Start of DATA SUPPLIED
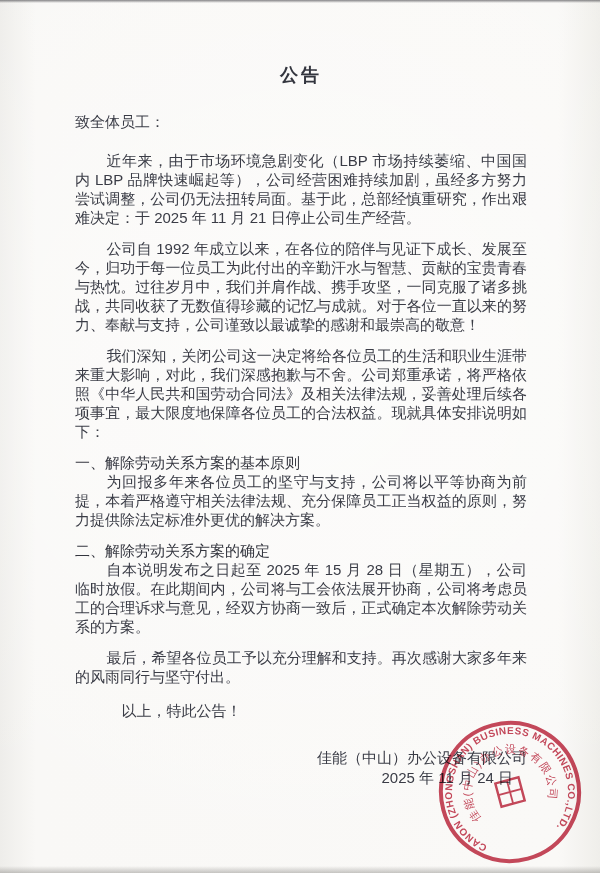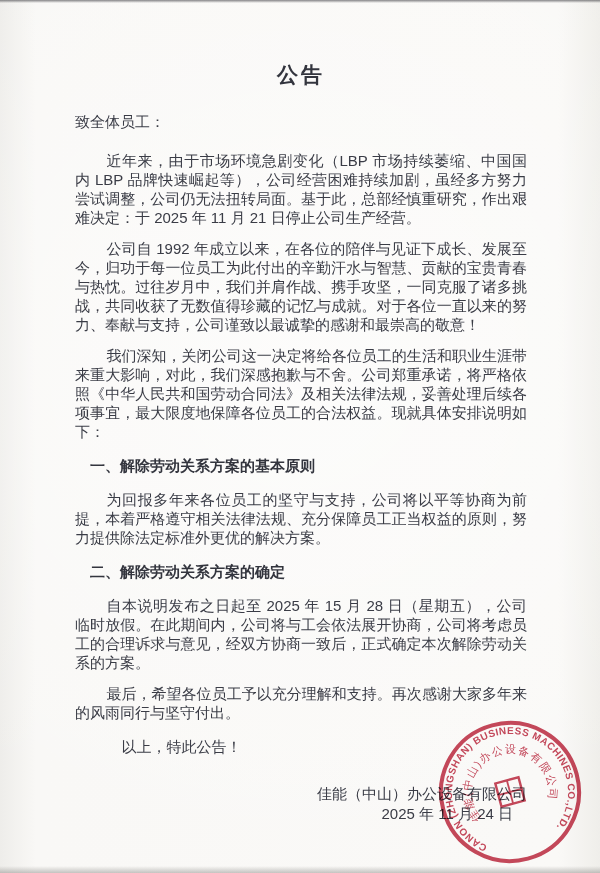--- a/index.html
+++ b/index.html
@@ -29,27 +29,27 @@
     background:linear-gradient(0deg, rgba(110,108,104,.38), rgba(110,108,104,0));
   }
   .content{
     position:absolute;inset:0;
     padding:60px 73px 0 75px;
     font-size:15px;line-height:19px;
     text-align:justify;
   }
   h1.title{
     margin:0 0 22px 0;
-    font-size:21px;line-height:30px;
+    font-size:18px;line-height:30px;
     font-weight:bold;text-align:center;
     letter-spacing:3px;color:#33353e;
   }
   .salutation{margin:0 0 20px 0;}
   p.para{margin:0 0 12px 0;text-indent:2.1em;}
-  p.sec-heading{margin:15px;font-weight:bold;color:#33353e;}
+  p.sec-heading{margin:0;font-weight:normal;color:#33353e;}
   p.sec-body{margin:0 0 12px 0;text-indent:2.1em;}
   p.final-line{margin:15px;text-indent:2.1em;}
   .signature{margin-top:28px;text-align:right;line-height:20px;}
   .signature .company{margin:0;}
   .signature .date{margin:0;padding-right:14px;}
   .seal{
     position:absolute;left:430px;top:712px;
     width:160px;height:160px;
     transform:rotate(-15deg);
     mix-blend-mode:multiply;

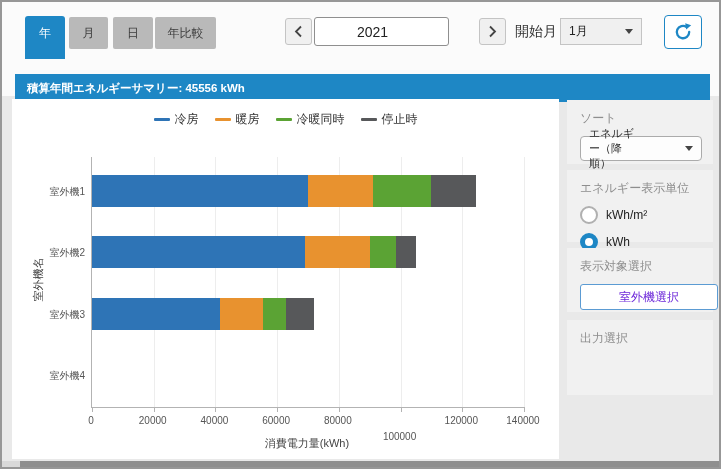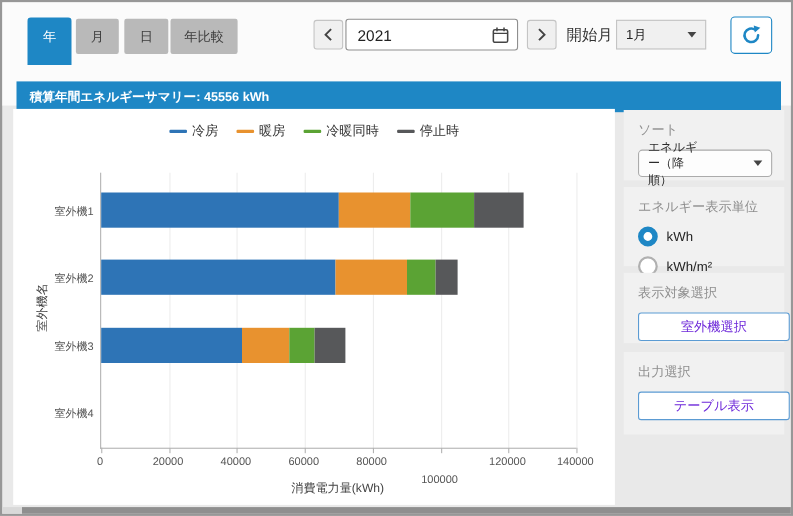--- a/index.html
+++ b/index.html
@@ -10,22 +10,22 @@
   .topbar{left:0;top:0;width:717px;height:94px;background:#fbfbfb;}
   .tab{box-sizing:border-box;text-align:center;font-size:12px;cursor:pointer;}
   .tab-active{left:23px;top:14px;width:40px;height:43px;background:#1e87c5;color:#fff;line-height:34px;border-radius:3px 3px 0 0;}
   .tab-idle{background:#b9b9b9;color:#3d3d3d;height:32px;line-height:32px;top:15px;border-radius:2px;}
   .tab-month{left:67px;width:39px;}
   .tab-day{left:111px;width:40px;}
   .tab-compare{left:153px;width:61px;}
 
   .navbtn{box-sizing:border-box;width:27px;height:27px;top:16px;background:#f0f0f0;border:1px solid #c4c4c4;border-radius:3px;color:#444;
           display:flex;align-items:center;justify-content:center;cursor:pointer;}
-  .yearbox{left:312px;top:15px;width:157px;height:29px;background:#fff;border:1px solid #8f8f8f;border-radius:3px;box-sizing:border-box;
-           display:flex;align-items:center;}
+  .yearbox{left:312px;top:15px;width:135px;height:29px;background:#fff;border:1px solid #8f8f8f;border-radius:3px;box-sizing:border-box;
+           display:flex;align-items:center;padding-left:32px;}
   .yearbox input{border:0;outline:0;flex:1;font-size:14px;color:#222;padding-left:10px;width:100px;background:transparent;
                  font-family:"Liberation Sans","DejaVu Sans",sans-serif;}
   .cal{width:16px;height:16px;margin-right:7px;}
   .startlabel{left:513px;top:21px;font-size:14px;color:#333;}
   .monthsel{left:558px;top:16px;width:82px;height:27px;background:#f0f0f0;border:1px solid #c4c4c4;border-radius:0;box-sizing:border-box;
             display:flex;align-items:center;justify-content:space-between;padding:0 8px;font-size:12px;color:#222;cursor:pointer;}
   .caret{width:0;height:0;border-left:4px solid transparent;border-right:4px solid transparent;border-top:5px solid #444;}
   .refreshbtn{left:662px;top:13px;width:38px;height:34px;background:#fff;border:1.5px solid #1e87c5;border-radius:4px;box-sizing:border-box;
               display:flex;align-items:center;justify-content:center;cursor:pointer;}
 
@@ -199,36 +199,35 @@
     <div class="sec-label">ソート</div>
     <div class="dropdown">
       <span>エネルギー（降順）</span>
       <span class="caret"></span>
     </div>
   </div>
 
   <div class="abs section" style="top:168px;height:72px;">
     <div class="sec-label">エネルギー表示単位</div>
     <div class="radio-row">
+      <span class="radio radio-off"></span>
+      <span class="radio-label">kWh/m²</span>
+    </div>
+    <div class="radio-row">
       <span class="radio radio-on"></span>
       <span class="radio-label">kWh</span>
     </div>
-    <div class="radio-row">
-      <span class="radio radio-off"></span>
-      <span class="radio-label">kWh/m²</span>
-    </div>
   </div>
 
   <div class="abs section" style="top:246px;height:64px;">
     <div class="sec-label">表示対象選択</div>
     <div class="side-btn">室外機選択</div>
   </div>
 
   <div class="abs section" style="top:318px;height:75px;">
     <div class="sec-label">出力選択</div>
-    <div class="side-btn">テーブル表示</div>
   </div>
 
   <div class="abs hscroll-track">
     <div class="abs hscroll-thumb"></div>
   </div>
 
 </div>
 
 </body></html>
End of DATA SUPPLIED
> [WORK REQUEST]
A faithful reproduction of every entry, with no pictures, is the expected answer.

> [OUTPUT]
--- a/index.html
+++ b/index.html
@@ -29,27 +29,27 @@
     background:linear-gradient(0deg, rgba(110,108,104,.38), rgba(110,108,104,0));
   }
   .content{
     position:absolute;inset:0;
     padding:60px 73px 0 75px;
     font-size:15px;line-height:19px;
     text-align:justify;
   }
   h1.title{
     margin:0 0 22px 0;
-    font-size:21px;line-height:30px;
+    font-size:18px;line-height:30px;
     font-weight:bold;text-align:center;
     letter-spacing:3px;color:#33353e;
   }
   .salutation{margin:0 0 20px 0;}
   p.para{margin:0 0 12px 0;text-indent:2.1em;}
-  p.sec-heading{margin:15px;font-weight:bold;color:#33353e;}
+  p.sec-heading{margin:0;font-weight:normal;color:#33353e;}
   p.sec-body{margin:0 0 12px 0;text-indent:2.1em;}
   p.final-line{margin:15px;text-indent:2.1em;}
   .signature{margin-top:28px;text-align:right;line-height:20px;}
   .signature .company{margin:0;}
   .signature .date{margin:0;padding-right:14px;}
   .seal{
     position:absolute;left:430px;top:712px;
     width:160px;height:160px;
     transform:rotate(-15deg);
     mix-blend-mode:multiply;

--- a/index.html
+++ b/index.html
@@ -10,22 +10,22 @@
   .topbar{left:0;top:0;width:717px;height:94px;background:#fbfbfb;}
   .tab{box-sizing:border-box;text-align:center;font-size:12px;cursor:pointer;}
   .tab-active{left:23px;top:14px;width:40px;height:43px;background:#1e87c5;color:#fff;line-height:34px;border-radius:3px 3px 0 0;}
   .tab-idle{background:#b9b9b9;color:#3d3d3d;height:32px;line-height:32px;top:15px;border-radius:2px;}
   .tab-month{left:67px;width:39px;}
   .tab-day{left:111px;width:40px;}
   .tab-compare{left:153px;width:61px;}
 
   .navbtn{box-sizing:border-box;width:27px;height:27px;top:16px;background:#f0f0f0;border:1px solid #c4c4c4;border-radius:3px;color:#444;
           display:flex;align-items:center;justify-content:center;cursor:pointer;}
-  .yearbox{left:312px;top:15px;width:157px;height:29px;background:#fff;border:1px solid #8f8f8f;border-radius:3px;box-sizing:border-box;
-           display:flex;align-items:center;}
+  .yearbox{left:312px;top:15px;width:135px;height:29px;background:#fff;border:1px solid #8f8f8f;border-radius:3px;box-sizing:border-box;
+           display:flex;align-items:center;padding-left:32px;}
   .yearbox input{border:0;outline:0;flex:1;font-size:14px;color:#222;padding-left:10px;width:100px;background:transparent;
                  font-family:"Liberation Sans","DejaVu Sans",sans-serif;}
   .cal{width:16px;height:16px;margin-right:7px;}
   .startlabel{left:513px;top:21px;font-size:14px;color:#333;}
   .monthsel{left:558px;top:16px;width:82px;height:27px;background:#f0f0f0;border:1px solid #c4c4c4;border-radius:0;box-sizing:border-box;
             display:flex;align-items:center;justify-content:space-between;padding:0 8px;font-size:12px;color:#222;cursor:pointer;}
   .caret{width:0;height:0;border-left:4px solid transparent;border-right:4px solid transparent;border-top:5px solid #444;}
   .refreshbtn{left:662px;top:13px;width:38px;height:34px;background:#fff;border:1.5px solid #1e87c5;border-radius:4px;box-sizing:border-box;
               display:flex;align-items:center;justify-content:center;cursor:pointer;}
 
@@ -199,36 +199,35 @@
     <div class="sec-label">ソート</div>
     <div class="dropdown">
       <span>エネルギー（降順）</span>
       <span class="caret"></span>
     </div>
   </div>
 
   <div class="abs section" style="top:168px;height:72px;">
     <div class="sec-label">エネルギー表示単位</div>
     <div class="radio-row">
+      <span class="radio radio-off"></span>
+      <span class="radio-label">kWh/m²</span>
+    </div>
+    <div class="radio-row">
       <span class="radio radio-on"></span>
       <span class="radio-label">kWh</span>
     </div>
-    <div class="radio-row">
-      <span class="radio radio-off"></span>
-      <span class="radio-label">kWh/m²</span>
-    </div>
   </div>
 
   <div class="abs section" style="top:246px;height:64px;">
     <div class="sec-label">表示対象選択</div>
     <div class="side-btn">室外機選択</div>
   </div>
 
   <div class="abs section" style="top:318px;height:75px;">
     <div class="sec-label">出力選択</div>
-    <div class="side-btn">テーブル表示</div>
   </div>
 
   <div class="abs hscroll-track">
     <div class="abs hscroll-thumb"></div>
   </div>
 
 </div>
 
 </body></html>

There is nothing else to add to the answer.